Le récent discours du président de la Fed a également participé à ce modeste retour d’optimisme des opérateurs de marchés. J. Powell a réitéré sa volonté de patienter et d’analyser les prochains indicateurs économiques avant de prendre position. Les observateurs ont alors jugé que le mouvement de hausse des taux directeurs, commencé depuis 2015, était proche de son terme. Le rebond des indices est donc à ce stade fort logique, et compense quelque peu les déconvenues des derniers jours de l’année. Les prochaines semaines seront essentielles pour tenter de donner une orientation du marché à moyen terme.
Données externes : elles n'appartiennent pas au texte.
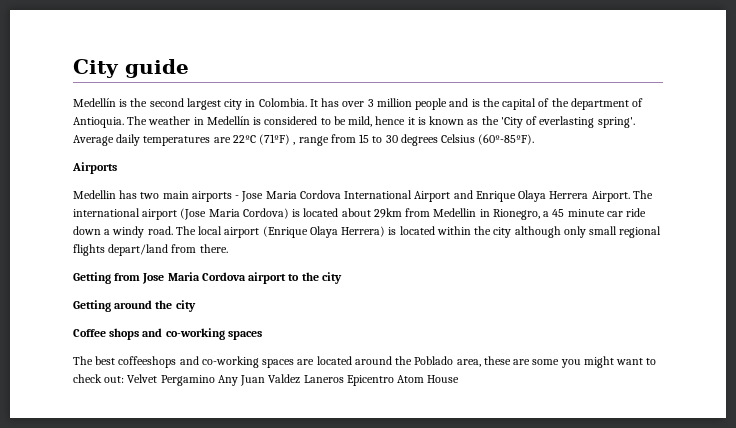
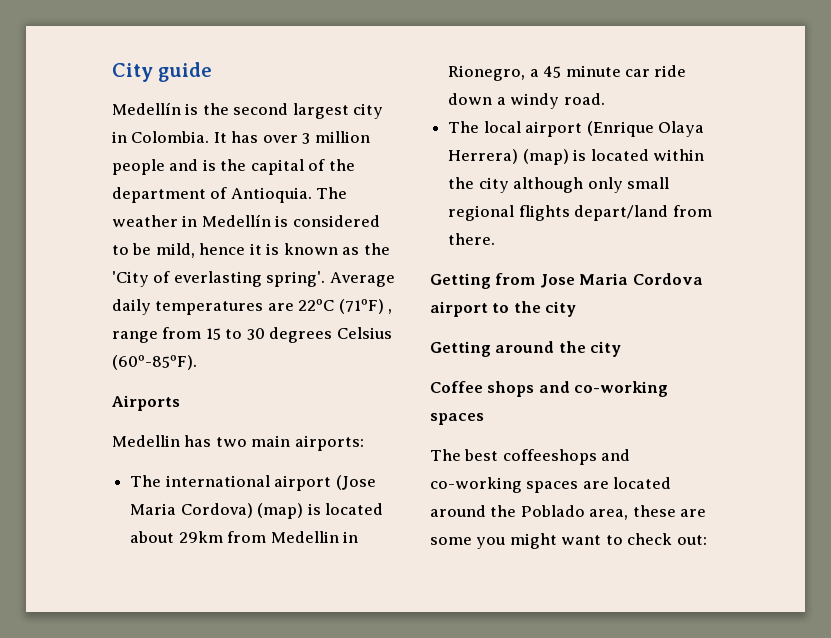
- Medellin has two main airports - Jose Maria Cordova International Airport and Enrique Olaya Herrera Airport. The international airport (Jose Maria Cordova) is located about 29km from Medellin in Rionegro, a 45 minute car ride down a windy road. The local airport (Enrique Olaya Herrera) is located within the city although only small regional flights depart/land from there.
+ Medellin has two main airports:
+ The international airport (Jose Maria Cordova) (map) is located about 29km from Medellin in Rionegro, a 45 minute car ride down a windy road.
+ The local airport (Enrique Olaya Herrera) (map) is located within the city although only small regional flights depart/land from there.
- The best coffeeshops and co-working spaces are located around the Poblado area, these are some you might want to check out: Velvet Pergamino Any Juan Valdez Laneros Epicentro Atom House
+ The best coffeeshops and co-working spaces are located around the Poblado area, these are some you might want to check out:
Celui-ci est-il toujours dans une tendance baissière avec des périodes de reprise technique, où le plus dur est-il passé, avec des indices de nouveau en phase de reconstruction positive ? Il conviendra pour cela de surveiller les prochaines informations sur le plan géopolitique aux quatre coins du monde. Mais les publications trimestrielles des entreprises pourraient également donner quelques indications précieuses quant aux perspectives de croissance des résultats, souvent révisées à la baisse depuis plusieurs mois.